First, the mechanism is real: the GH-IGF-1 axis does drive tissue repair, and women's GH axis does decline with age. Second, no trial has demonstrated that CJC-1295 specifically improves any recovery outcome in women, or in anyone. Third, the risks, especially around breast cancer, PCOS, and pregnancy, are clinically meaningful even if they are not definitively proven at CJC-1295 doses. Fourth, the product you inject from a compounding pharmacy may not be what the label says.

The Endocrine Society's position on growth hormone use in normal aging adults, published in the Journal of Clinical Endocrinology and Metabolism, states: "We recommend against the use of GH for anti-aging or performance enhancement in healthy adults." That position covers GH secretagogues by extension, even if it does not name CJC-1295 specifically.

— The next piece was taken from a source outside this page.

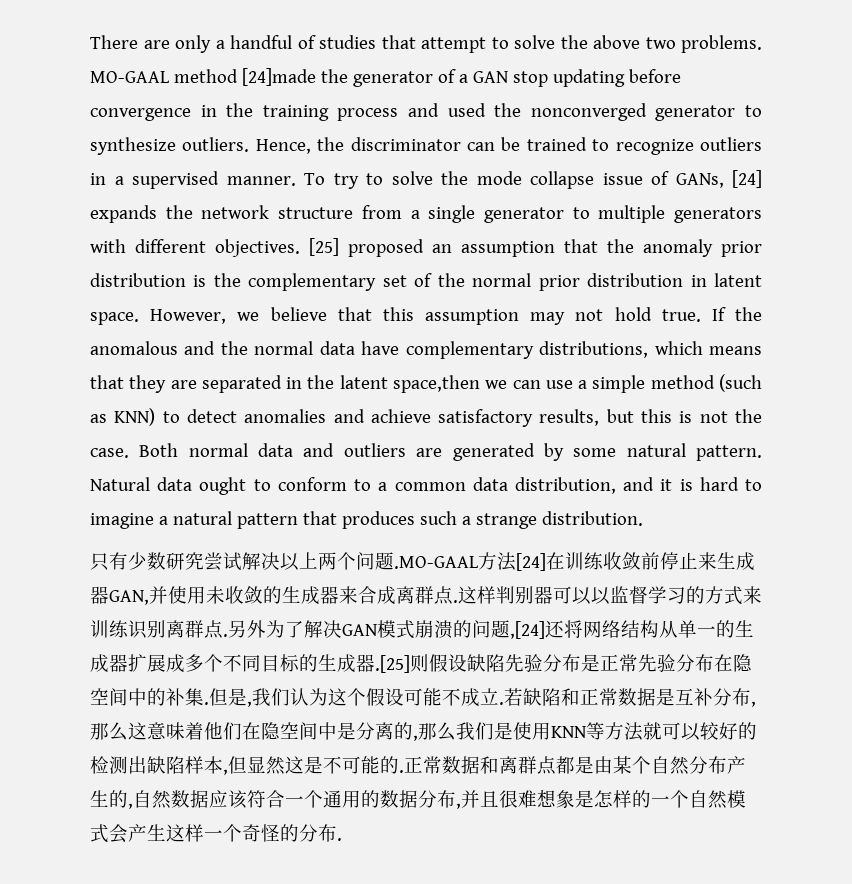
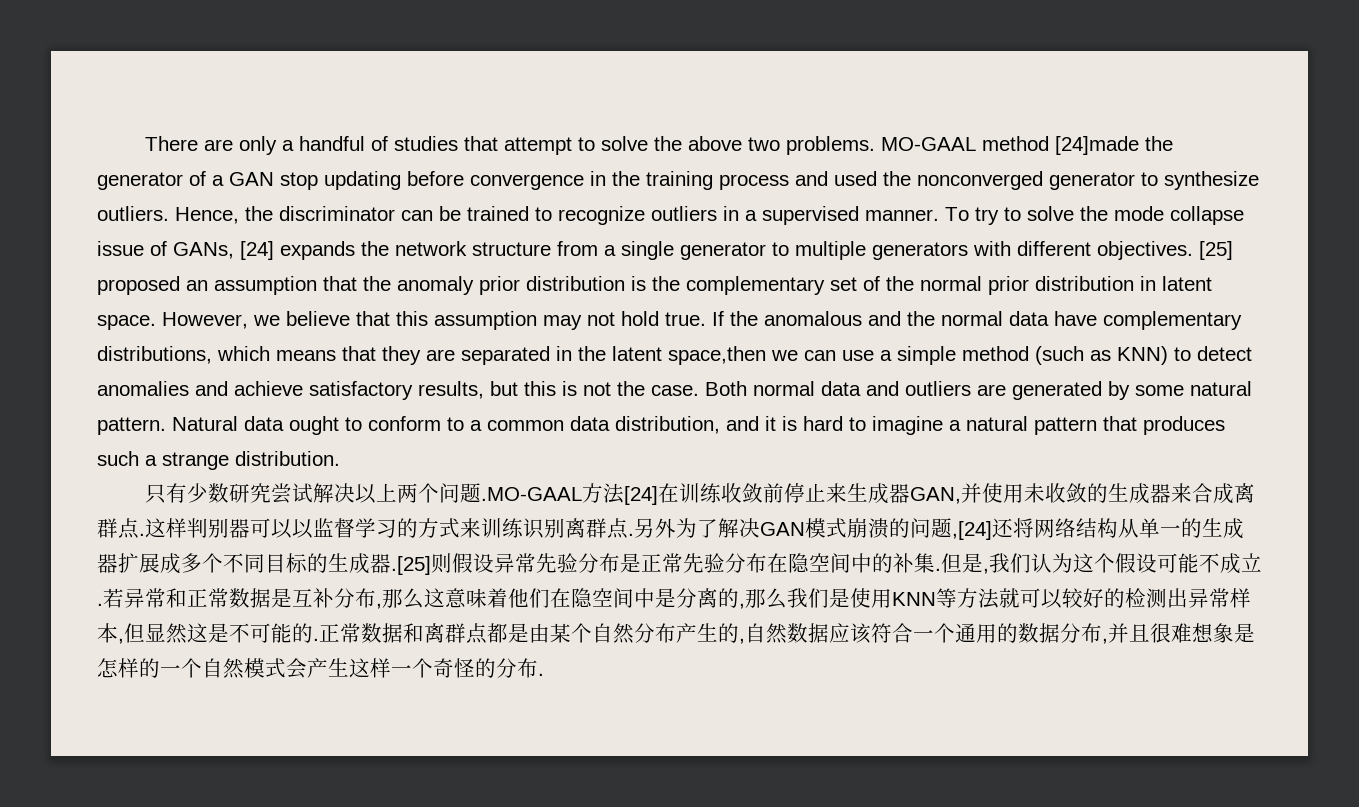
[467,654,505,672] 缺陷 -> [494,553,536,573] 异常
[523,688,561,706] 缺陷 -> [124,588,166,608] 异常
[147,756,185,774] 缺陷 -> [1188,588,1230,608] 异常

If your recovery is genuinely suffering, the causes are more often addressable with evidence-based interventions: optimizing sleep (where the GH secretagogue story is at least plausible), correcting iron deficiency (common in premenopausal women and a top driver of fatigue and poor adaptation), evaluating thyroid function, assessing whether estrogen or progesterone replacement is appropriate for your life stage, and examining your training load relative to your caloric and protein intake.

A serum IGF-1 level drawn as part of a comprehensive metabolic workup will tell you whether your GH axis is genuinely suppressed before you decide to stimulate it further with an unregulated peptide. Start there.